The water flow running into the reservoirs in the region was too low, affecting electricity production in the region and irrigation. — Photo tienphong
GIA LAI (VNS) — Gia Lai Electricity Joint Stock Company said four out of 14 hydroelectric plants under its management have stopped generating electricity because the water levels in several reservoirs are at “dead levels”, which means plants cannot operate.
The plants forced to halt production are Ia Đrăng 1, Ia Lốp, Ia Puch 3 and Ia Meur 3.
Other plants have had to cut production, running between two and three hours a day.
According to the Gia Lai Electricity Joint Stock Company, the company will examine and repair equipment with the plants are out of operation.
The company will also focus on dredging canals and spillways.

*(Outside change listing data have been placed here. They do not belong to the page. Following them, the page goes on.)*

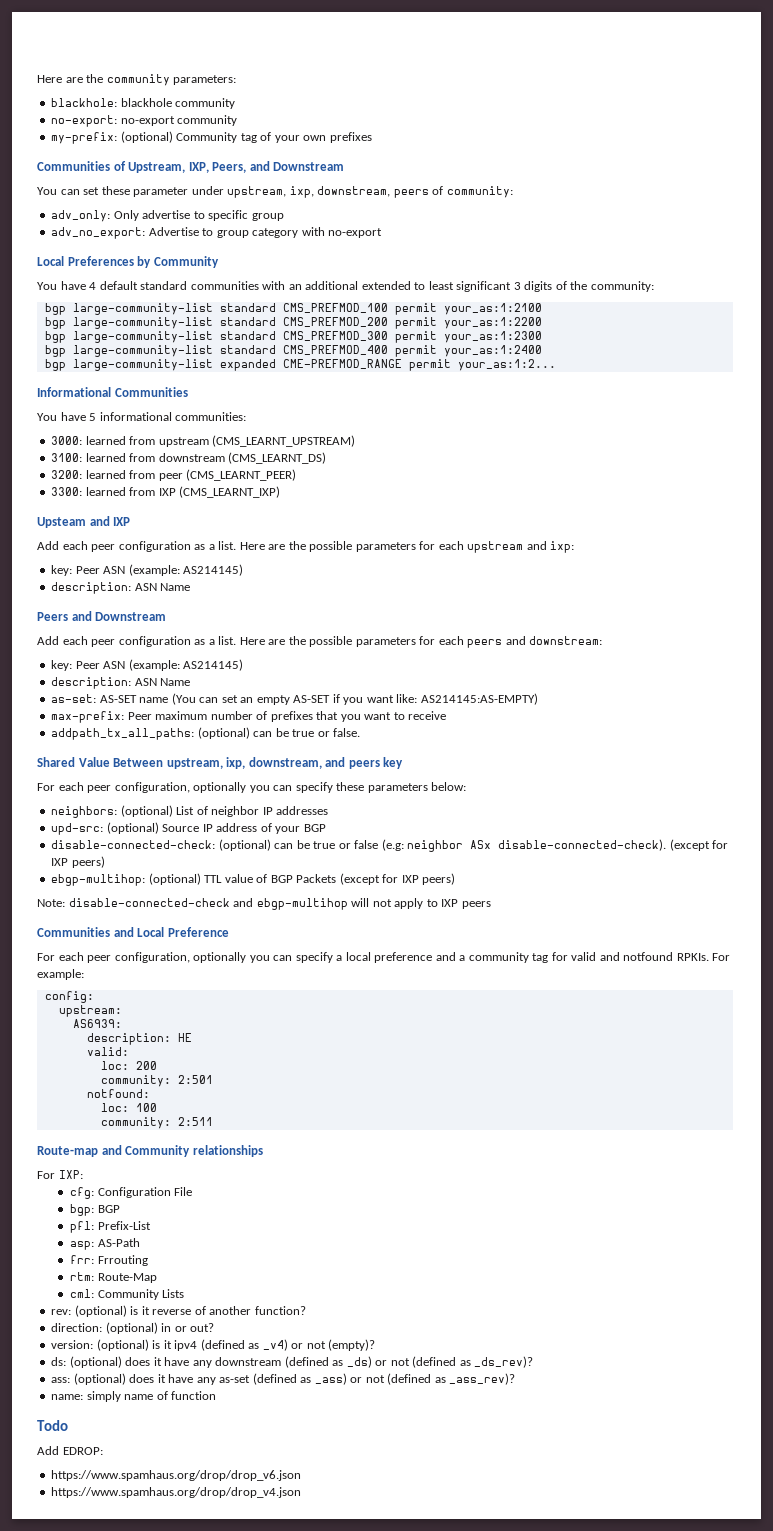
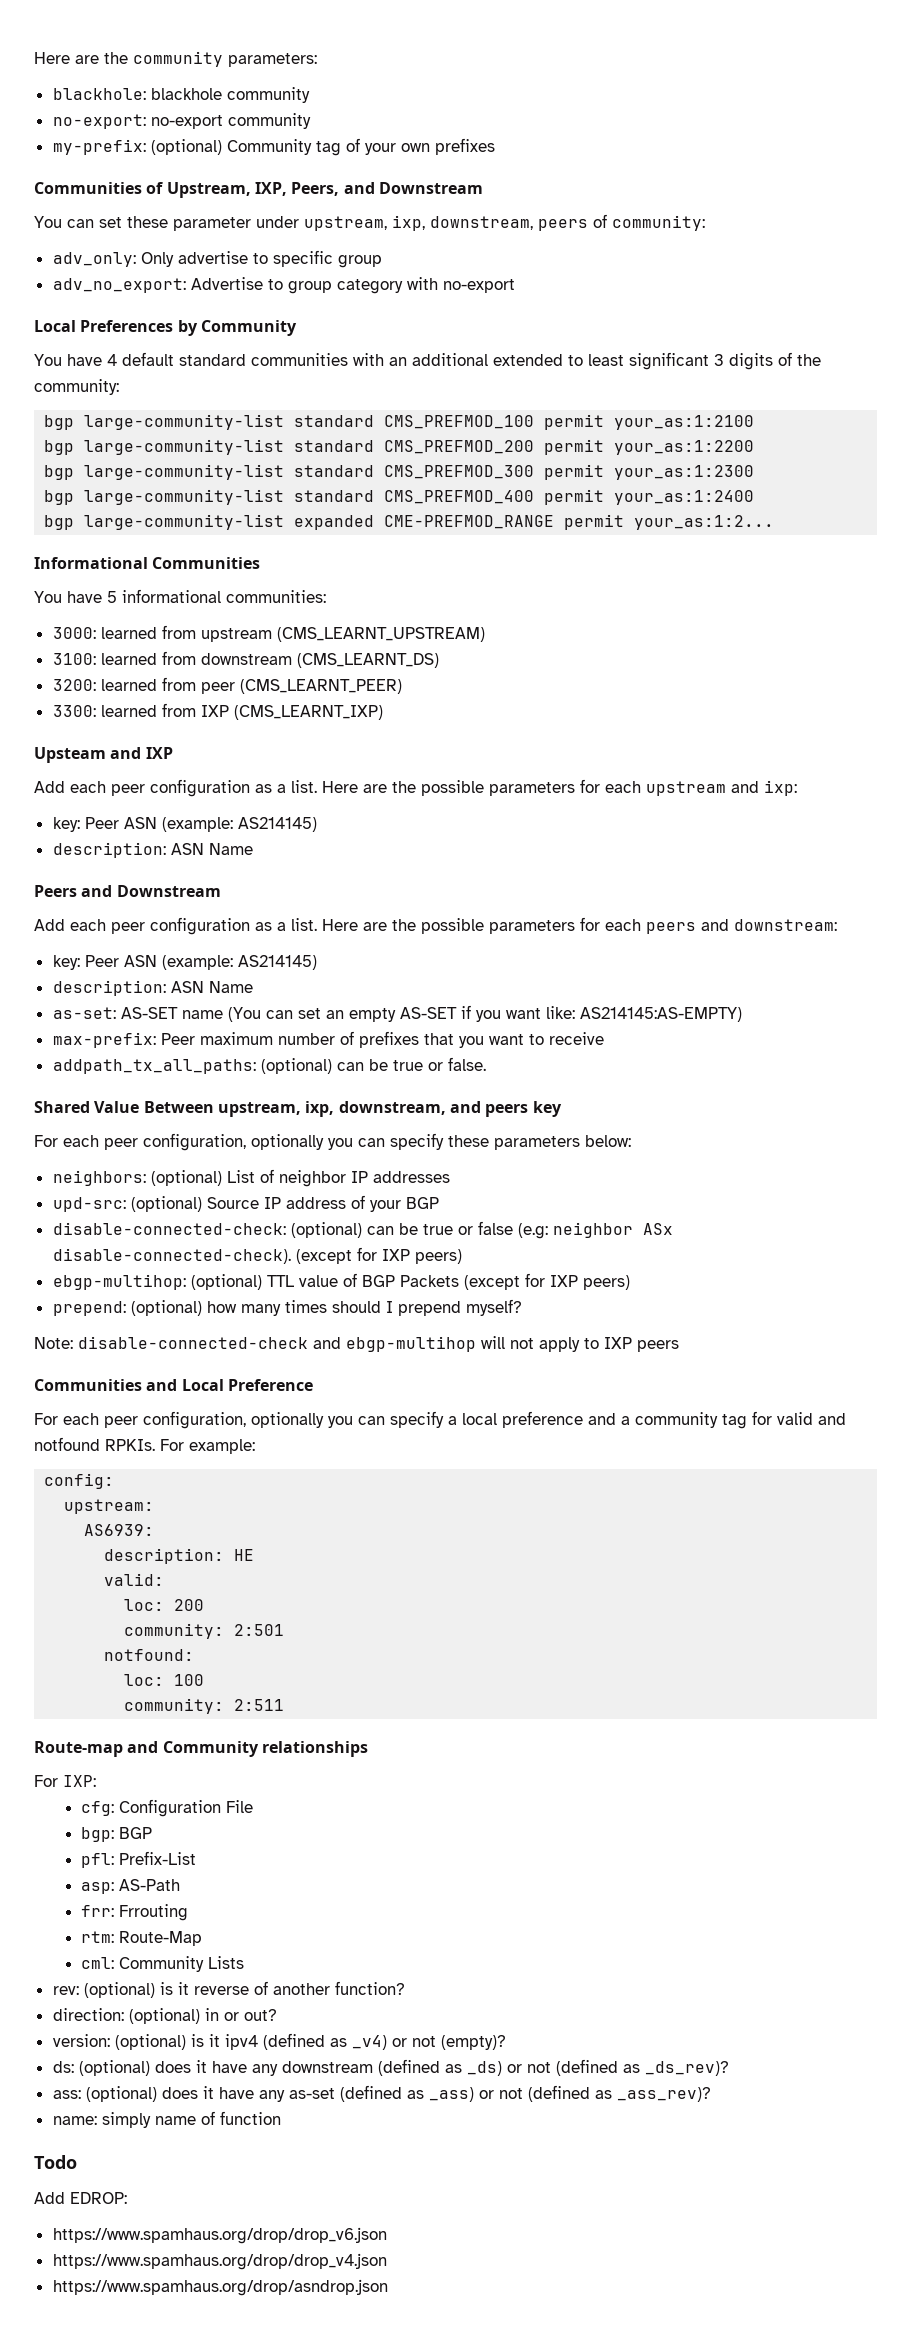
+ prepend: (optional) how many times should I prepend myself?
+ https://www.spamhaus.org/drop/asndrop.json

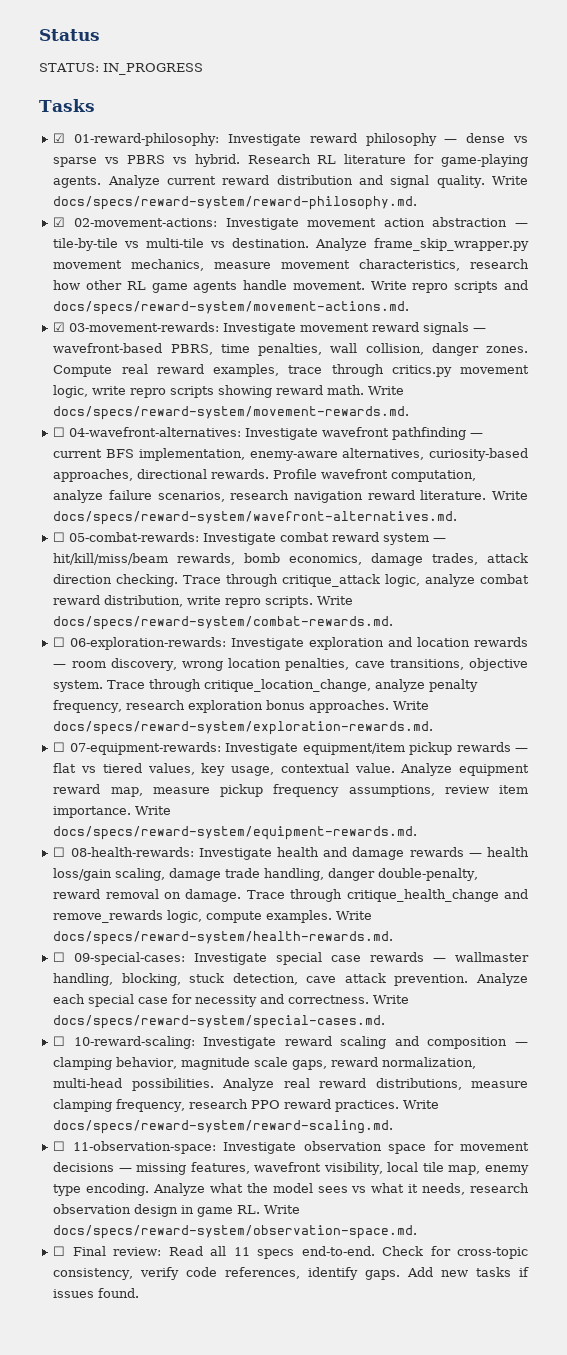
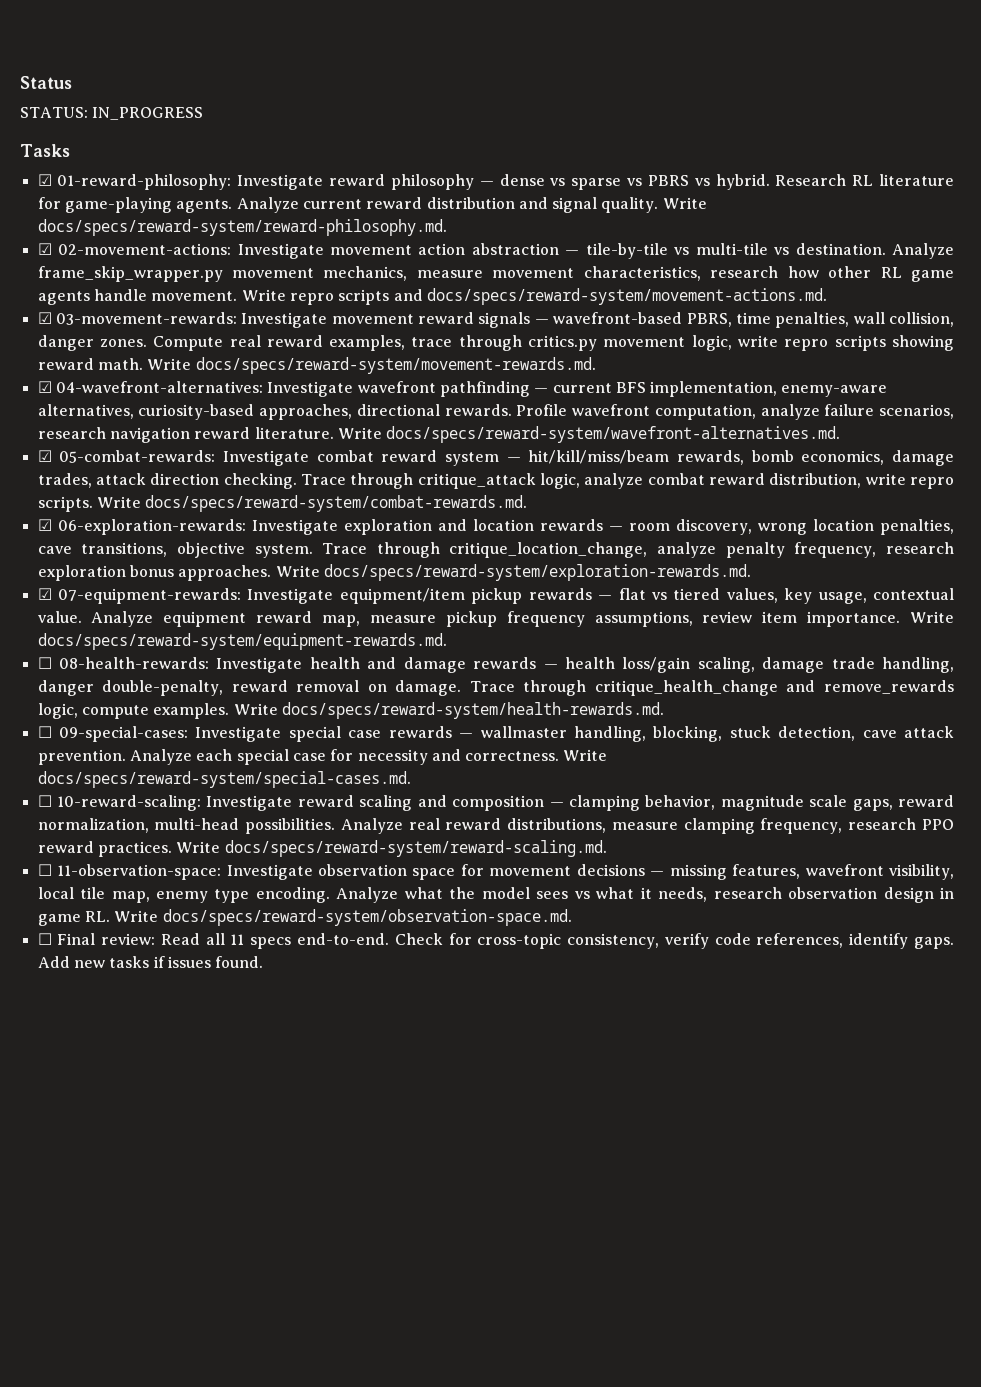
- ☐ 04-wavefront-alternatives: Investigate wavefront pathfinding — current BFS implementation, enemy-aware alternatives, curiosity-based approaches, directional rewards.
+ ☑ 04-wavefront-alternatives: Investigate wavefront pathfinding — current BFS implementation, enemy-aware alternatives, curiosity-based approaches, directional rewards.
- ☐ 05-combat-rewards: Investigate combat reward system — hit/kill/miss/beam rewards, bomb economics, damage trades, attack direction checking.
+ ☑ 05-combat-rewards: Investigate combat reward system — hit/kill/miss/beam rewards, bomb economics, damage trades, attack direction checking.
- ☐ 06-exploration-rewards: Investigate exploration and location rewards — room discovery, wrong location penalties, cave transitions, objective system.
+ ☑ 06-exploration-rewards: Investigate exploration and location rewards — room discovery, wrong location penalties, cave transitions, objective system.
- ☐ 07-equipment-rewards: Investigate equipment/item pickup rewards — flat vs tiered values, key usage, contextual value.
+ ☑ 07-equipment-rewards: Investigate equipment/item pickup rewards — flat vs tiered values, key usage, contextual value.

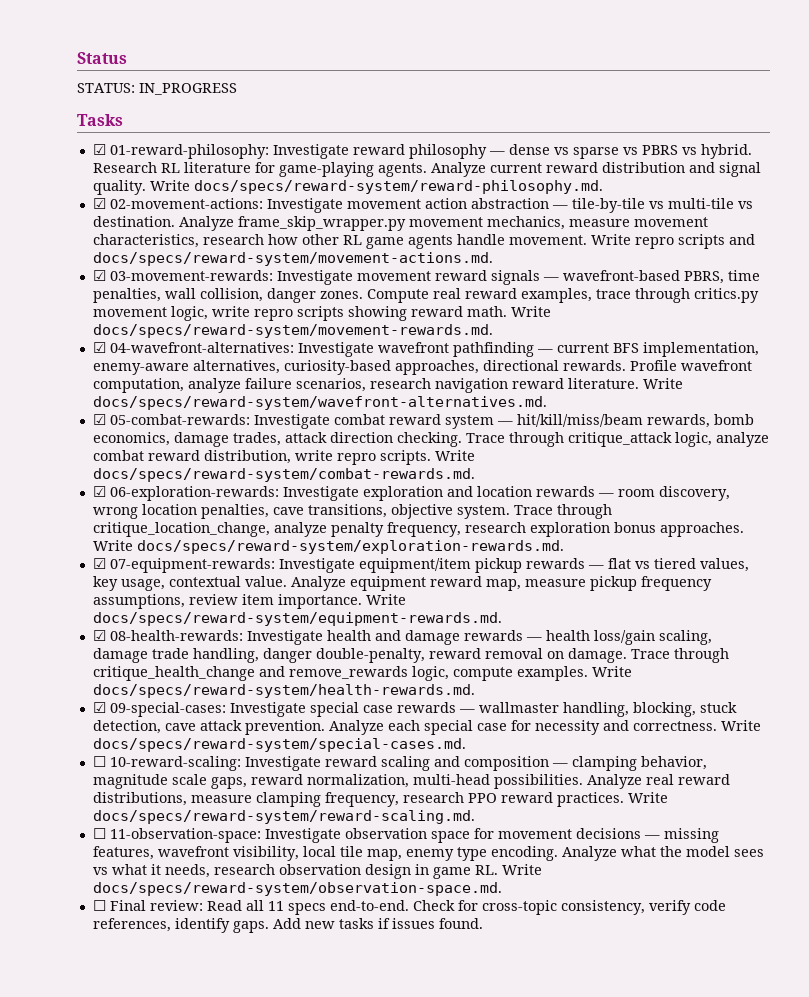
- ☐ 08-health-rewards: Investigate health and damage rewards — health loss/gain scaling, damage trade handling, danger double-penalty, reward removal on damage.
+ ☑ 08-health-rewards: Investigate health and damage rewards — health loss/gain scaling, damage trade handling, danger double-penalty, reward removal on damage.
- ☐ 09-special-cases: Investigate special case rewards — wallmaster handling, blocking, stuck detection, cave attack prevention.
+ ☑ 09-special-cases: Investigate special case rewards — wallmaster handling, blocking, stuck detection, cave attack prevention.

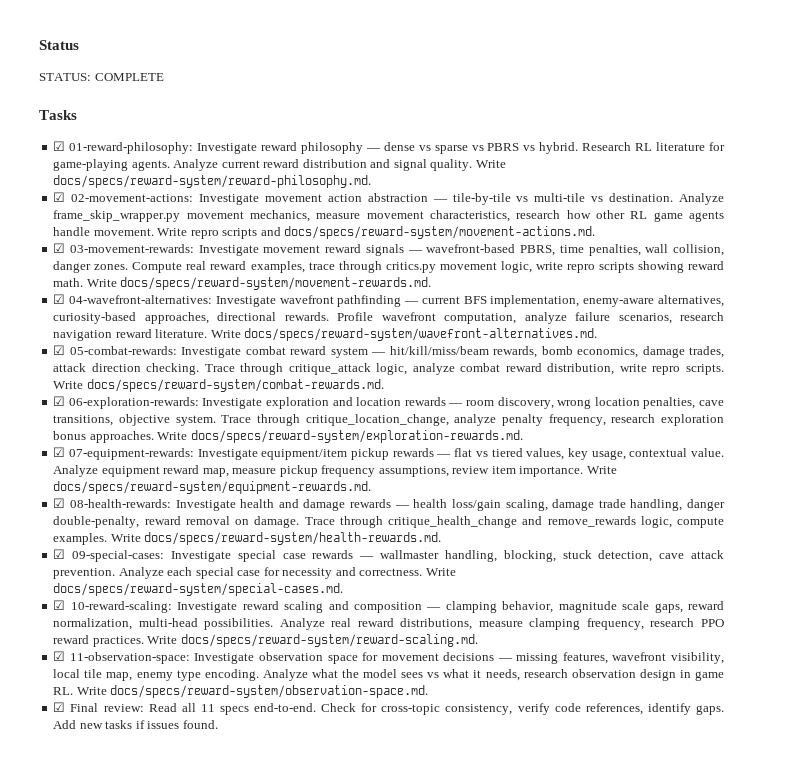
- STATUS: IN_PROGRESS
+ STATUS: COMPLETE
- ☐ 10-reward-scaling: Investigate reward scaling and composition — clamping behavior, magnitude scale gaps, reward normalization, multi-head possibilities.
+ ☑ 10-reward-scaling: Investigate reward scaling and composition — clamping behavior, magnitude scale gaps, reward normalization, multi-head possibilities.
- ☐ 11-observation-space: Investigate observation space for movement decisions — missing features, wavefront visibility, local tile map, enemy type encoding.
+ ☑ 11-observation-space: Investigate observation space for movement decisions — missing features, wavefront visibility, local tile map, enemy type encoding.
- ☐ Final review: Read all 11 specs end-to-end.
+ ☑ Final review: Read all 11 specs end-to-end.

The water flow running into the reservoirs in the region was too low, affecting electricity production in the region and irrigation.
Most of the reservoirs have water levels five metres below the average volume in previous years. Some of them have been depleted, causing difficulties for the plants.
The plants have produced between 30 and 64 per cent of the electricity they produced in the same period last year.
Meanwhile, a report from the National Electricity Moderation Centre showed that 15 out of 51 plants left the competitive power generation market as of March 11. Hydropower plants have to prioritise to provide water for agricultural production and people’s lives in downstream areas.
Dozens of hydroelectric plants in the Central and Central Highlands regions, including those with large capacities such as Hàm Thuận and Buôn Tua Srah, have been running in moderation or have stopped generating electricity due to the drought.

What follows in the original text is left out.